睡到日上三竿,兩個人才起床。
顏真坐在鏡前梳妝,齊遠之在屏風後面更衣,被不瞭解情形的人乍見,真的要以為他們是濡沫情深、相處融洽的夫婦。
“主子,吃飯了。”承影端著飯菜進來。
顏真放下梳子,起身跑過去。“真香……”聞到飯菜的香味,顏真按捺不住,直接動手抓著吃。
“主子,您顧及一下您的形象好吧?”承影無奈的翻了個白眼,把菜擱桌上。
顏真跟著坐下,抄起筷子就吃起來,話都騰不出空來說。“嗯嗯……唔唔……”
“我還沒有動筷子,你就先吃起來,還有沒有規矩!”齊遠之板著臉走出來,端著夫君的威嚴訓斥道。
顏真回頭看看他,抹了抹嘴放下筷子,起身站到後面,雙手交握在身前,做低頭認錯狀。
“哼。”齊遠之走到桌前坐下,剛拿起筷子,就見顏真飛快坐回原位。“我有說過你可以坐下嗎?”
顏真瞅著他,半晌,不情不願的重新站起。
“往後,我吃飯的時候,你都要在旁邊等著,什麼時候我吃完了,才能輪到你吃。”
“哦……”雖是唯唯喏喏的答應,但顏真卻一臉的不以為然。主僕二人交換了個眼色,承影笑眯眯的走上前。
“姑爺,昨個兒您說,要主子服侍您做個賢妻,要是這樣的話,那往後端茶遞水這些雜事,是不是就不必我來做了?”

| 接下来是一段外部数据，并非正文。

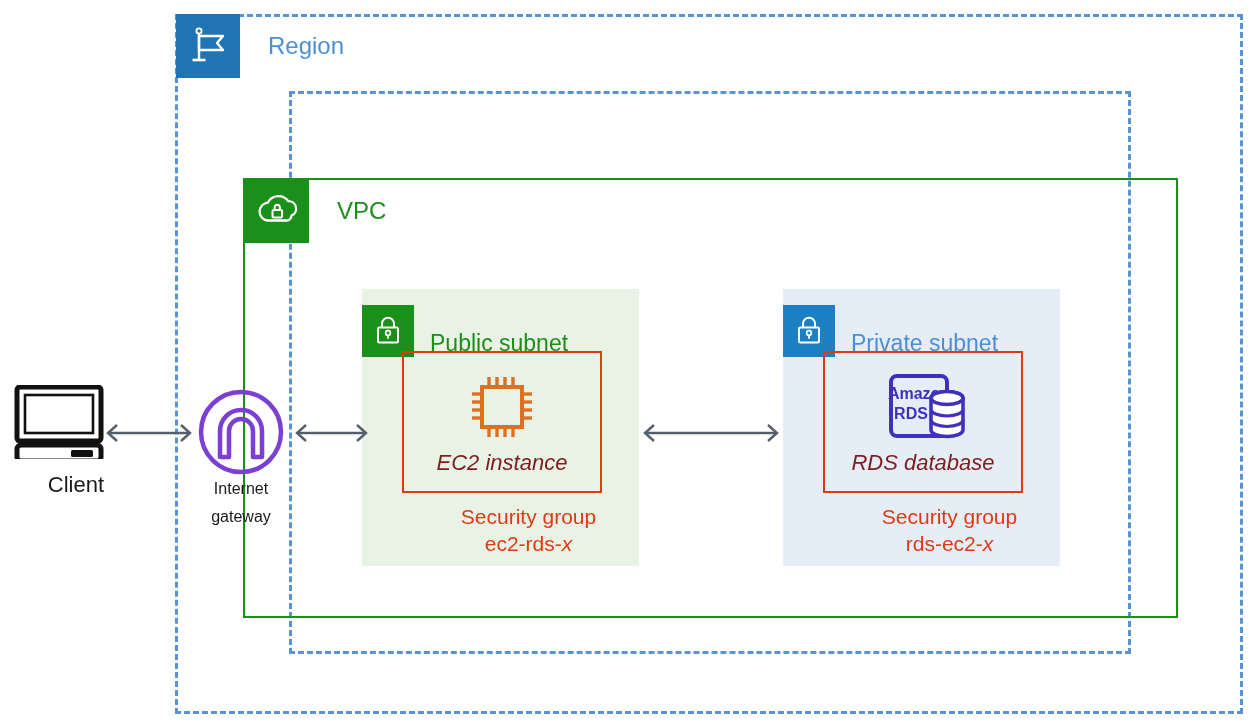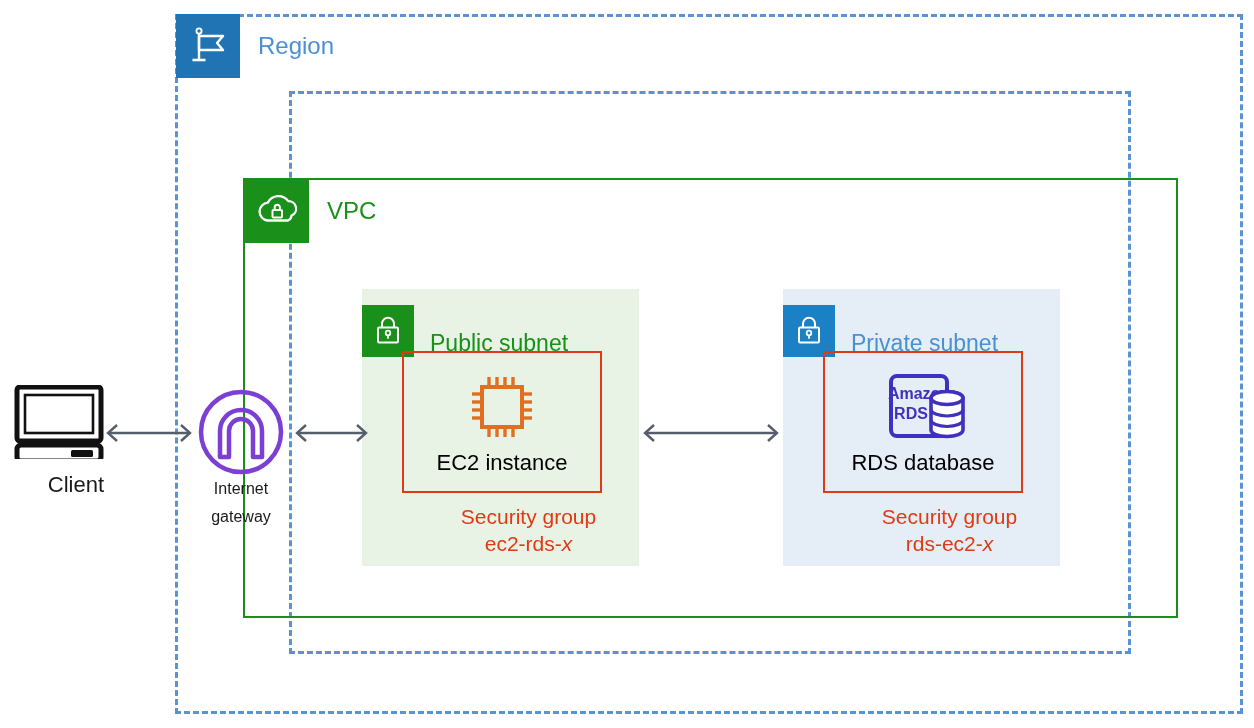"Region" .badge-label { padding-left: 18px -> 28px }
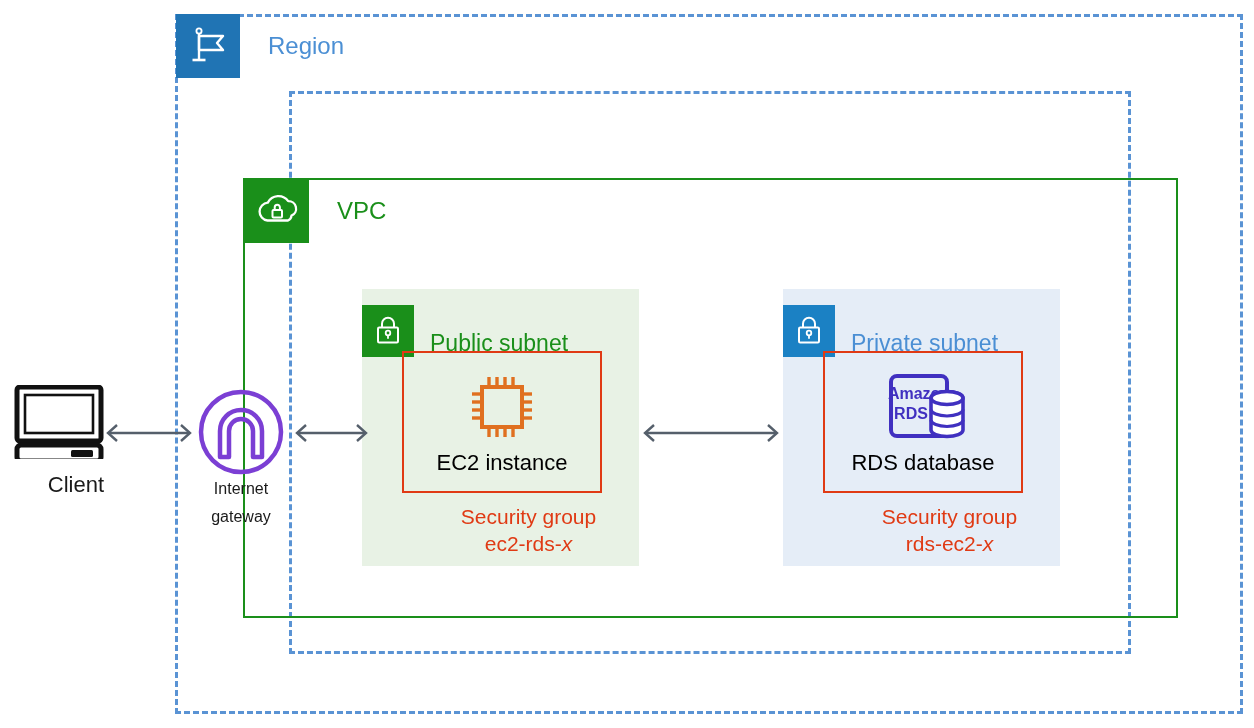"EC2 instance" .resource-label { color: #000000 -> #7f1d1d; font-style: none -> italic }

“嗯。”齊遠之拿起面前的空杯子,示意顏真倒茶。顏真聽話的拿茶壺來給他斟滿,笑臉迎人,沒有一點不情願。齊遠之享受著她的服侍,端起茶杯正要喝,卻聽承影說——
“那往後一日三餐也由主子來準備如何?”
“噗——”
呀,可惜了一桌的好菜。顏真悻悻的看著無辜遭殃的菜餚,眼神裡頗有幾分惋惜。
“賢妻嘛,為夫君洗手做羹湯是再尋常不過的了。姑爺,您說是不?”
顏真的手藝簡直無法詞句來形容,齊遠之至今心有餘悸。“準備三餐就不必了……嗯,她
還有別的事要做。”
“可是人家盡心盡力服侍夫君。”
顏真此時的聲音對他來說如同魔音一般,齊遠之重新擺出夫君的威嚴說道:“我說不用就不用,少廢話!”
“哦……”顏真乖乖答應,抬眼看看承影,眼底迅速閃過狡黠的光澤。
吃過飯,齊遠之說要去大營看看,顏真去取衣服幫他穿戴,這時卻聽侍女前來通傳,說是齊幽蘭來了。
齊遠之讓侍女請她去偏廳,然後讓顏真拿便服給他。“我和幽蘭有要事商量,你不要過去搗亂。”
“哦。”顏真乖乖的送他出門,望著他略顯匆忙的身影,倚著門扉,悠悠一笑。齊幽蘭到她這兒找他會為了什麼要事?他特地強調不要她過去,這不是欲蓋彌彰麼。
齊遠之進了偏廳,看到齊幽蘭鬱鬱寡歡的坐在那兒,心情一時沉重。“幽蘭。”
齊幽蘭看到他,站起身。“五哥。”
“你到這兒來找我,是又出了什麼事嗎?”
齊幽蘭沉默了一會兒,說道:“我聽說你昨晚是在這裡過的夜……”
“啊……嗯。”
“你與城主是真的……是真的要成親嗎?”
齊遠之默了片刻,點頭。“嗯。”
“她配不上你!”
“小姑子好啊。”顏真算準了時機,端著茶水進來。“你們怎麼都站著呀,快坐,我沏了上好的新茶,一起來嚐嚐。”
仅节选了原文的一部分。